CSL (ASX:CSL) shares plummeted significantly after the biopharmaceutical company lowered its profit outlook for fiscal year 2026 and announced a major $5 billion non-cash impairment charge. The news led to the stock's worst performance in years.
On Monday, CSL's stock fell by 17.7%, hitting a 9.5-year low. The sharp decline positioned CSL as the biggest negative contributor to the ASX 200 index, which subsequently dropped by 1% overall. The company's shares are now down nearly 50% for the year.
The company adjusted its financial forecasts, citing difficult market conditions and a turnaround plan that is progressing slower than anticipated. These revisions point to significant headwinds for the biopharma giant.

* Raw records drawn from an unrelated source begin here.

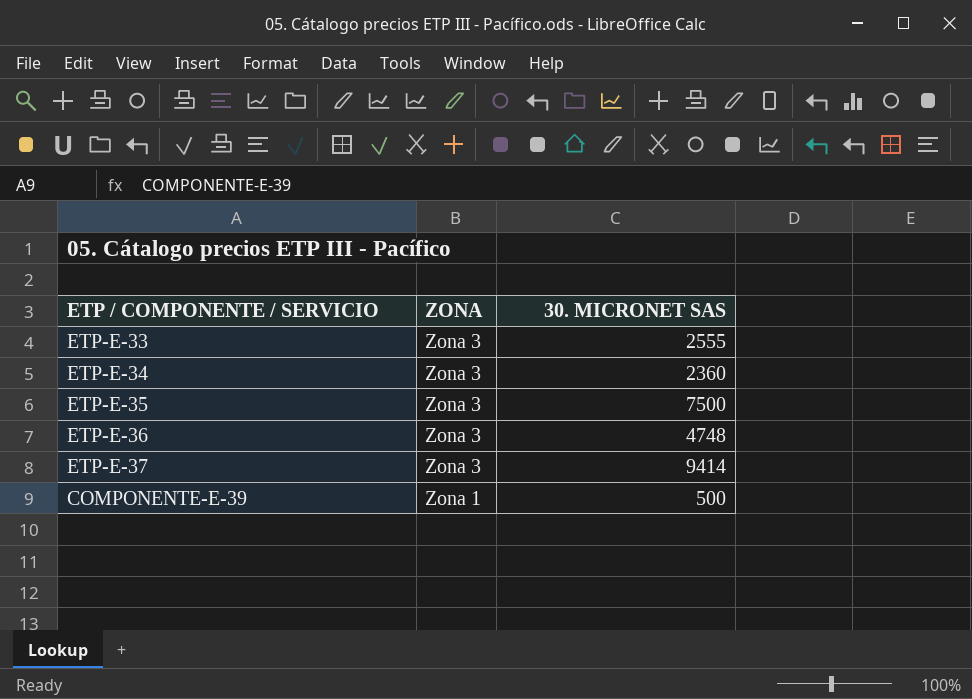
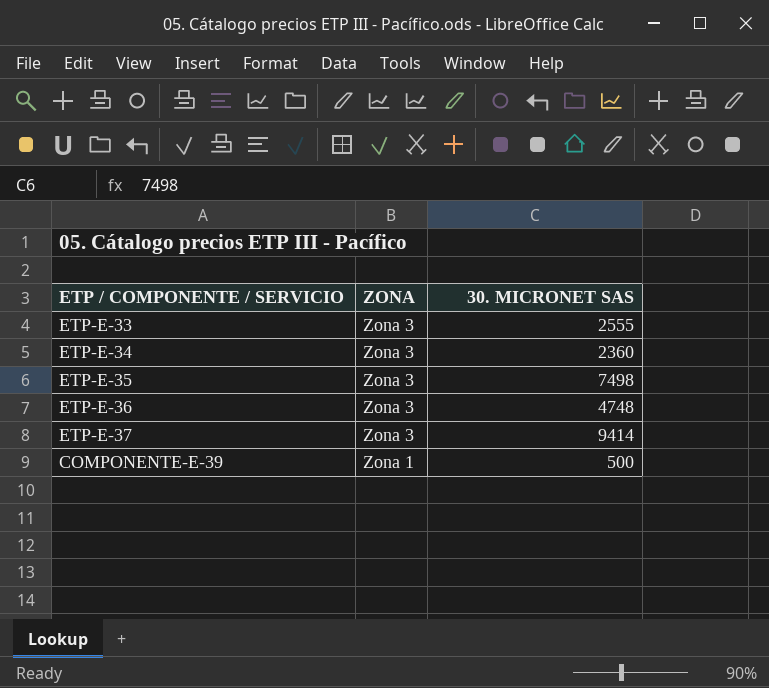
ETP-E-35 | 30. MICRONET SAS: 7500 -> 7498

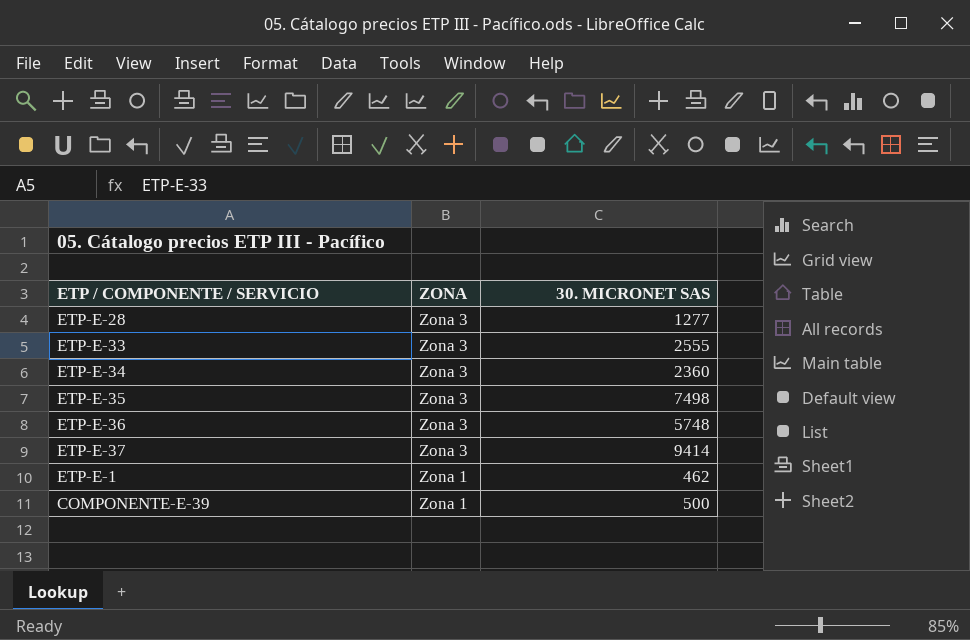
row ETP-E-28: none -> Zona 3 | 1277
ETP-E-36 | 30. MICRONET SAS: 4748 -> 5748
row ETP-E-1: none -> Zona 1 | 462

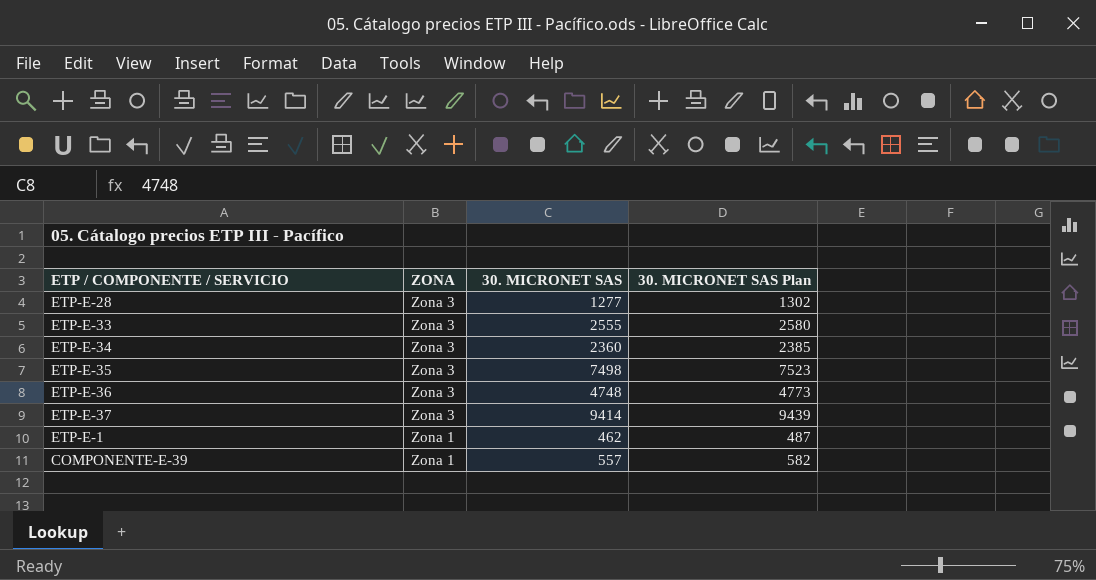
column 30. MICRONET SAS Plan | formula: none -> [30. MICRONET SAS] + 25
ETP-E-36 | 30. MICRONET SAS: 5748 -> 4748
COMPONENTE-E-39 | 30. MICRONET SAS: 500 -> 557

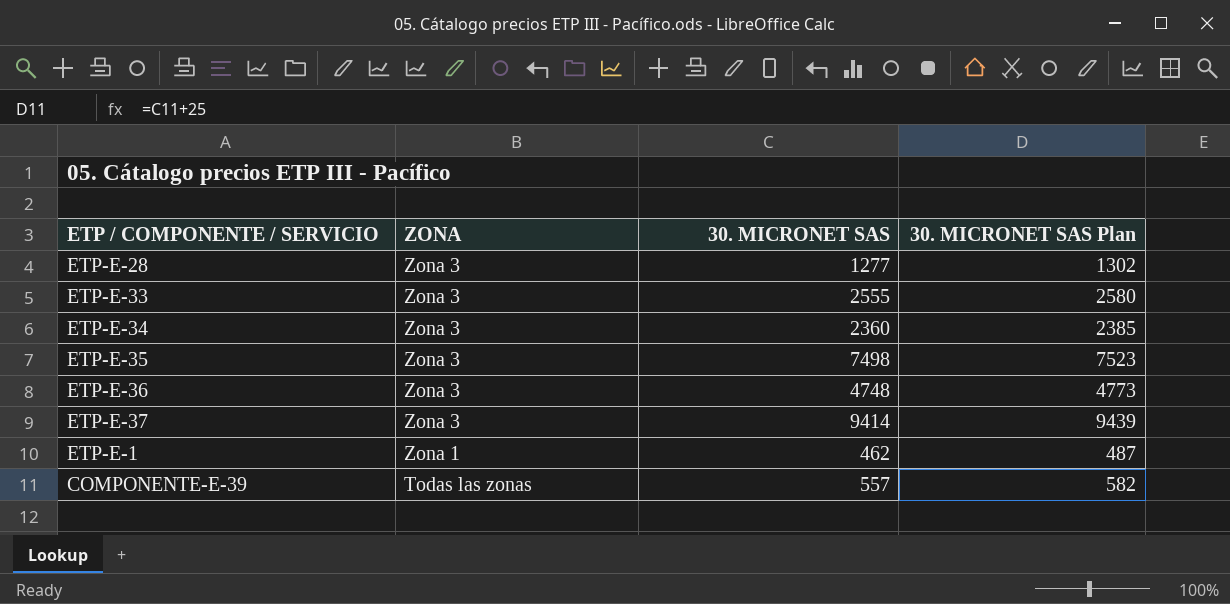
COMPONENTE-E-39 | ZONA: Zona 1 -> Todas las zonas

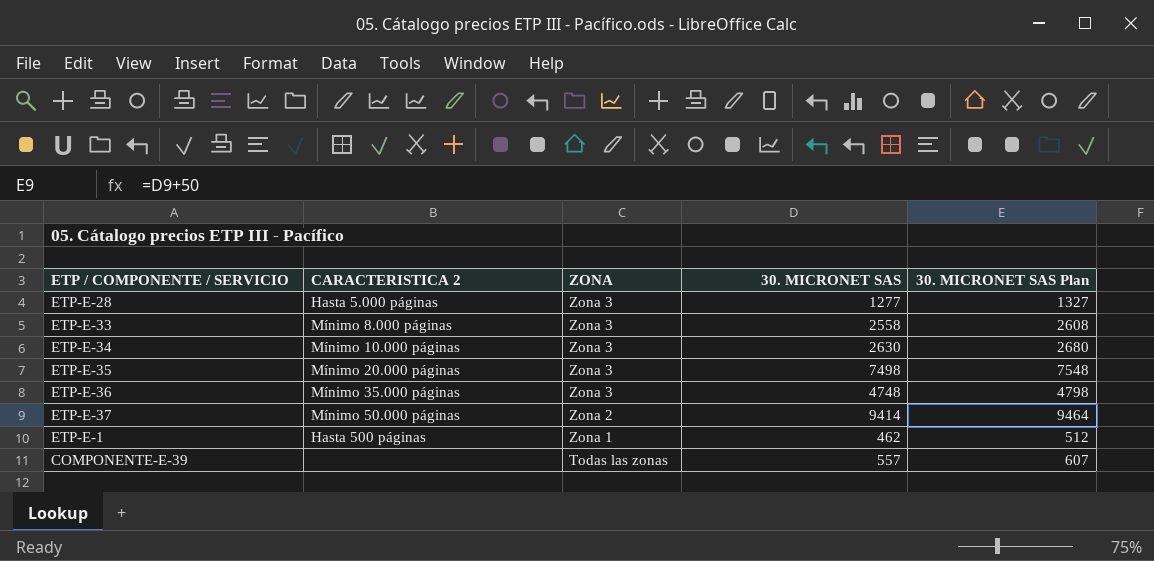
column CARACTERISTICA 2 | position: none -> 2
column 30. MICRONET SAS Plan | formula: [30. MICRONET SAS] + 25 -> [30. MICRONET SAS] + 50
ETP-E-33 | 30. MICRONET SAS: 2555 -> 2558
ETP-E-34 | 30. MICRONET SAS: 2360 -> 2630
ETP-E-37 | ZONA: Zona 3 -> Zona 2

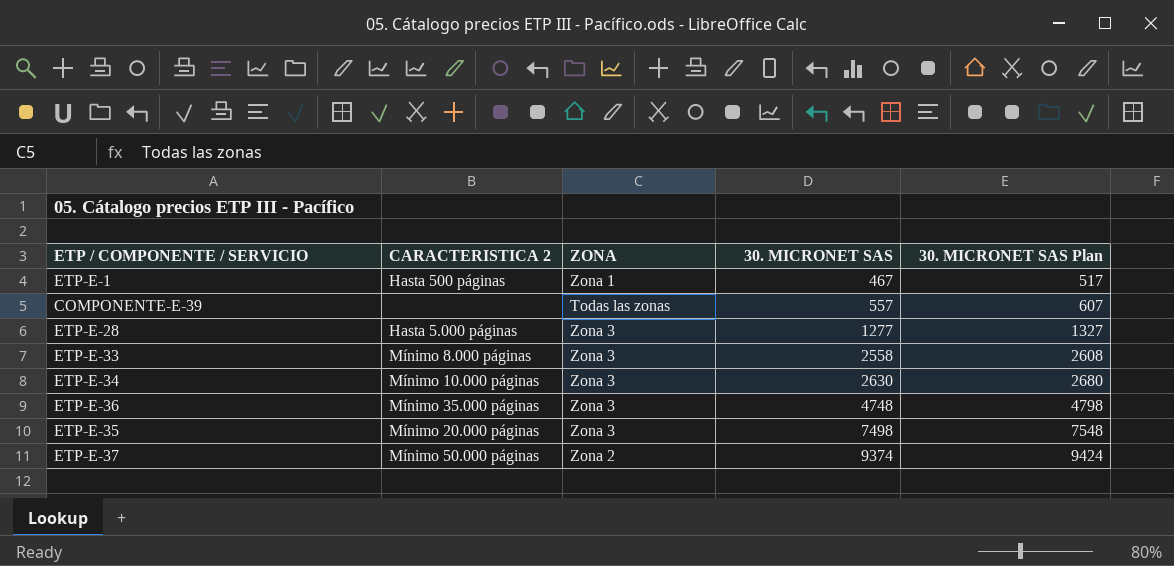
row order: ZONA descending -> 30. MICRONET SAS ascending
ETP-E-1 | 30. MICRONET SAS: 462 -> 467
ETP-E-1 | 30. MICRONET SAS Plan: 512 -> 517
ETP-E-37 | 30. MICRONET SAS: 9414 -> 9374
ETP-E-37 | 30. MICRONET SAS Plan: 9464 -> 9424

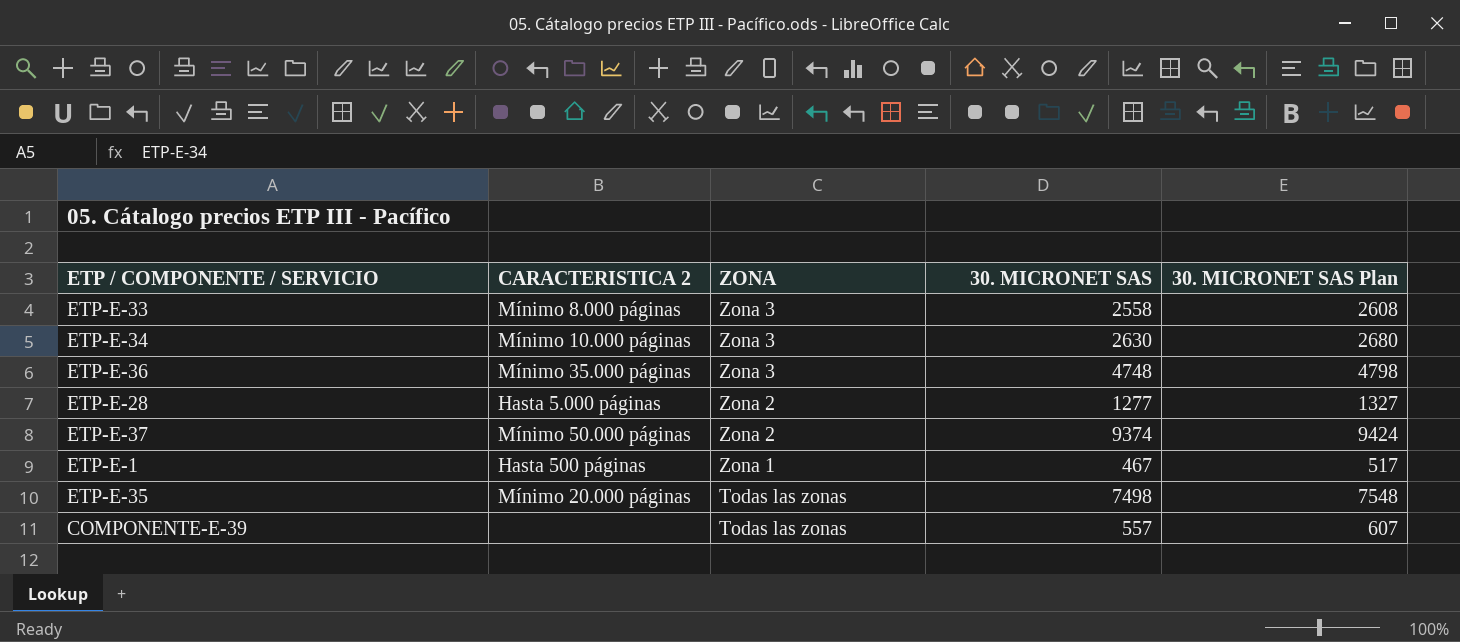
row order: 30. MICRONET SAS ascending -> ZONA descending
ETP-E-28 | ZONA: Zona 3 -> Zona 2
ETP-E-35 | ZONA: Zona 3 -> Todas las zonas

CSL now expects net profit for fiscal year 2026 to be approximately $3.1 billion, a decrease from last year's $3.3 billion and a reversal from its prior forecast of 4% to 7% growth. Annual revenue is projected at $15.2 billion, also a downgrade. Furthermore, the company will recognize about $5 billion in non-cash impairments over fiscal 2026 and 2027, largely related to a writedown of its Vifor kidney treatment unit.
CSL's challenges are multifaceted, including sluggish demand for influenza vaccines in its key U.S. market and heightened competition from generic alternatives. Interim CEO Gordon Naylor confirmed the downgrades, stating the ongoing recovery efforts require more time than initially planned.
Q: Why did CSL's stock price fall sharply?
A: CSL's stock fell due to a significant cut in its fiscal 2026 profit and revenue guidance, coupled with the announcement of a $5 billion non-cash impairment.
Q: What is the new profit forecast for CSL?
A: CSL now expects a net profit of $3.1 billion for the fiscal year ending June 2026, which is a downgrade from its previous growth forecasts.